Jules Michelet (circa 1865)

Quotes

edit
  • Each year, it is necessary to respire, to take breath again, to revive ourselves at the great living sources that forever keep their eternal freshness. Where can we find them if not at the cradle of our race, on the sacred summits from where descend the Indus and the Ganges?
  • That year will always remain a dear and cherished memory; it was the first time I had the opportunity to read the great sacred poem of India, the divine Rarnayana. If anyone has lost the freshness of emotion, let him drink a long draught of life, and youth from that deep chalice.
  • Out of India, until [17]89 there fell a torrent of light—the river of Right and Reason.
    • quoted in Arvidsson, Stefan (2006), Aryan Idols: Indo-European Mythology as Ideology and Science, translated by Sonia Wichmann, Chicago and London: The University of Chicago Press. 98
  • My book is born in the full light of the sun among our forefathers, the sons oflight-Aryans, Indians, Persians and Greeks . . . . This trinity of light quite naturally met with opposition from the sombre genius of the South by way of Memphis, Carthage, Tyre and Judaea.

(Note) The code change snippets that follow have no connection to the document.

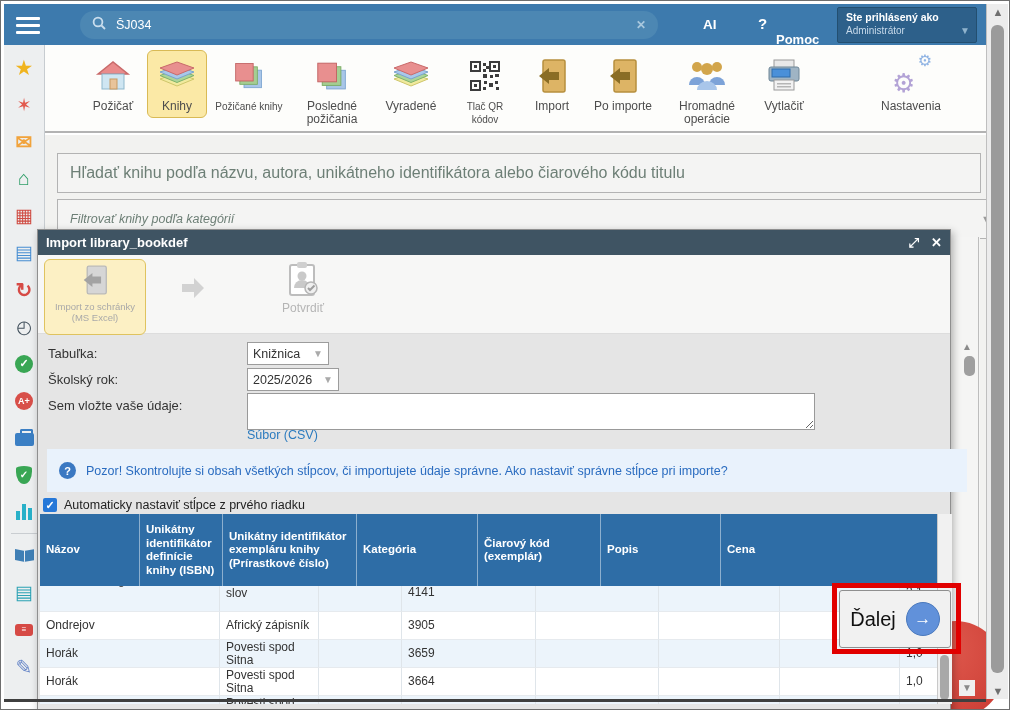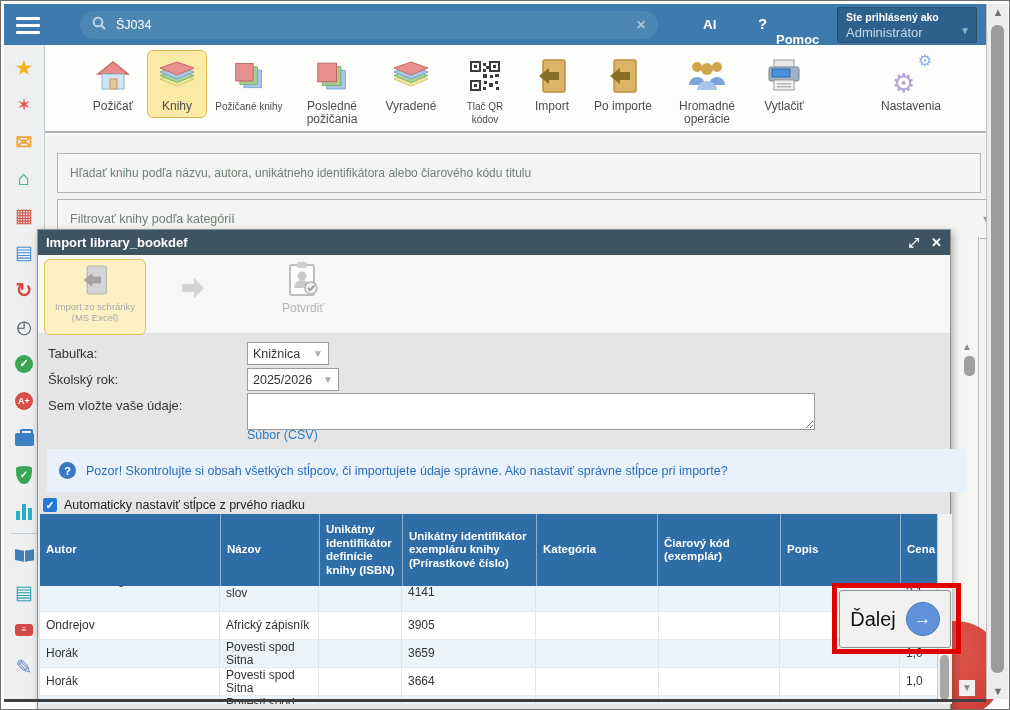"Administrátor" .userbox .l2 { font-size: 13px -> 10px }
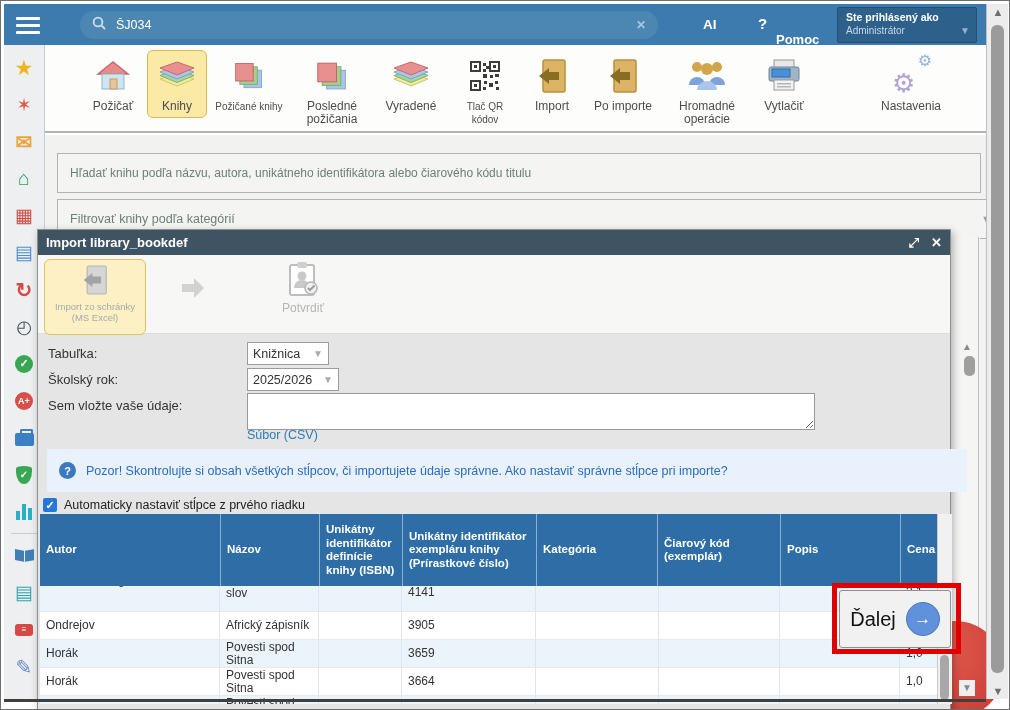"Hľadať knihu podľa názvu, autora," .bigbox input { font-size: 12px -> 16px }
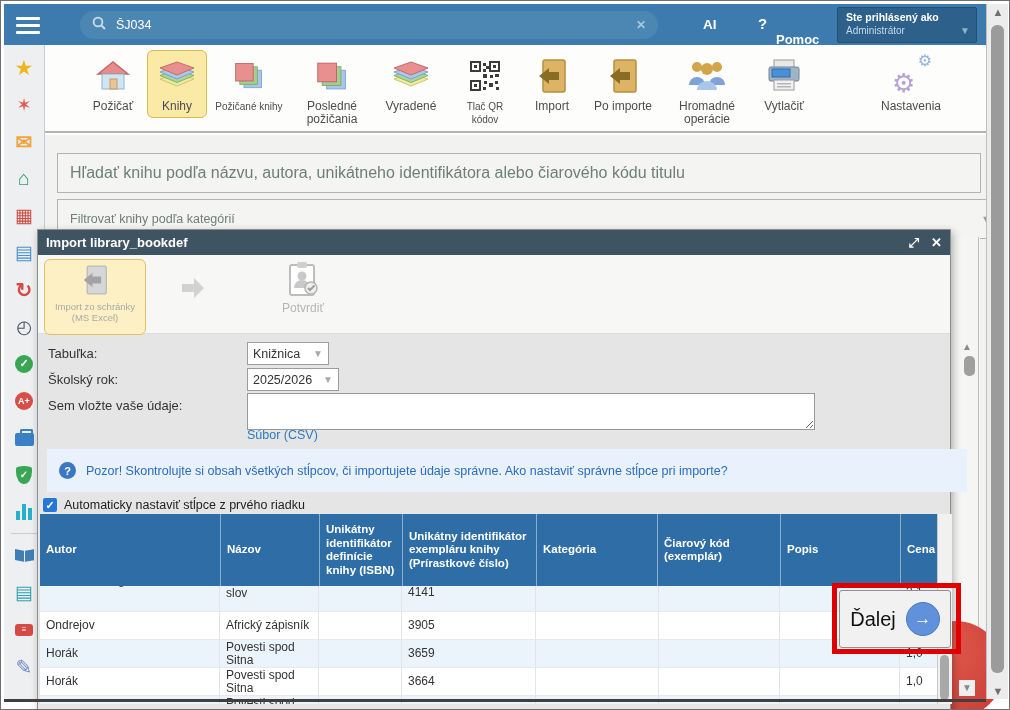"Filtrovať knihy podľa kategórií" .filterbox .ph { font-style: none -> italic }
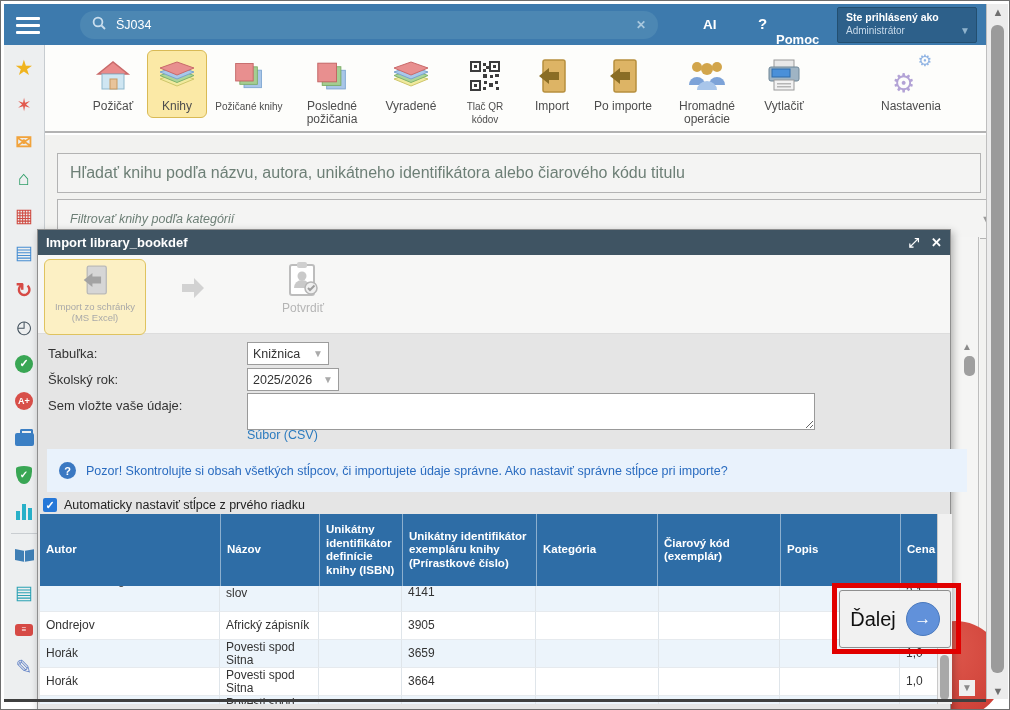"Autor" div.th { html: <div>Autor</div> -> none }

Egypt in her monuments, Judaea with her scriptures, established their Bibles, tenebrous but of lasting influence.... Now that our parent Bibles have come to light it is more apparent to what extent the Jewish Bible belongs to another race. It is a great book, without doubt, and always will be- but how gloomy and full of gross equivocation-beautiful but full of doubt like death....
    • quoted in Poliakov, L. (1974). The Aryan myth : a history of racist and nationalist ideas in Europe p 208-9
  • Follow the migrations of mankind from East to West along the sun's course and along the track of the world's magnetic currents; observe its long voyage from Asia to Europe, from India to France.... At its starting point, in India, the birthplace of races and of religions, the womb of the world .
    • quoted in Poliakov, L. (1974). The Aryan myth : a history of racist and nationalist ideas in Europe p 199
  • India seemed to have a powerful attraction for Michelet. In the "Journal" he kept, the following note is to be found: The little ruins of the Mediterranean world can no longer assuage the craving for ruins which is felt by my ravaged heart. I need the desolations, the cataclysms of the Orient, the annihilation of whole races, the deserts...• The Hall of the Nibelungen is not enough. I need the great plain of the Indian world where the Gurus perish by the hundred thousand ....
    • quoted in Poliakov, L. (1974). The Aryan myth : a history of racist and nationalist ideas in Europe p 199-200

Introduction to Universal History, 1831

edit
  • With the world began a war that will only end with the world, and not before: that of man against nature, mind against matter, freedom against fate. History is nothing but the story of this endless struggle.
    • Michelet, Jules (1843). Introduction à l'histoire universelle. Hachette. p. 9. 
  • The intimate fusion of races is the identity of our nation, its personality.
    • Michelet, Jules (1843). Introduction à l'histoire universelle. Hachette. p. 9. 
  • The last people in the world in whom the personality would consent to be absorbed into pantheism is the French.
    • Introduction à l'histoire universelle, new ed. (Paris: Hachette, 1879), p. 136

History of France, 1833-1867

edit
  • France is the daughter of freedom. In human progress, the essential part, the main force, is called man. Man is his own Prometheus.
    • Michelet, Jules (1893-1894). Preface de la Histoire de France. Flammarion. p. viii. 
  • The history of France begins with the French language. Language is the primary sign of nationality.
    • Michelet, Jules (1861). Histoire de France. Chamerot. p. 1, book 3. 
  • England is an Empire, Germany a race; France is a person.
    • Michelet, Jules (1861). Histoire de France. Chamerot. p. 103, book 3.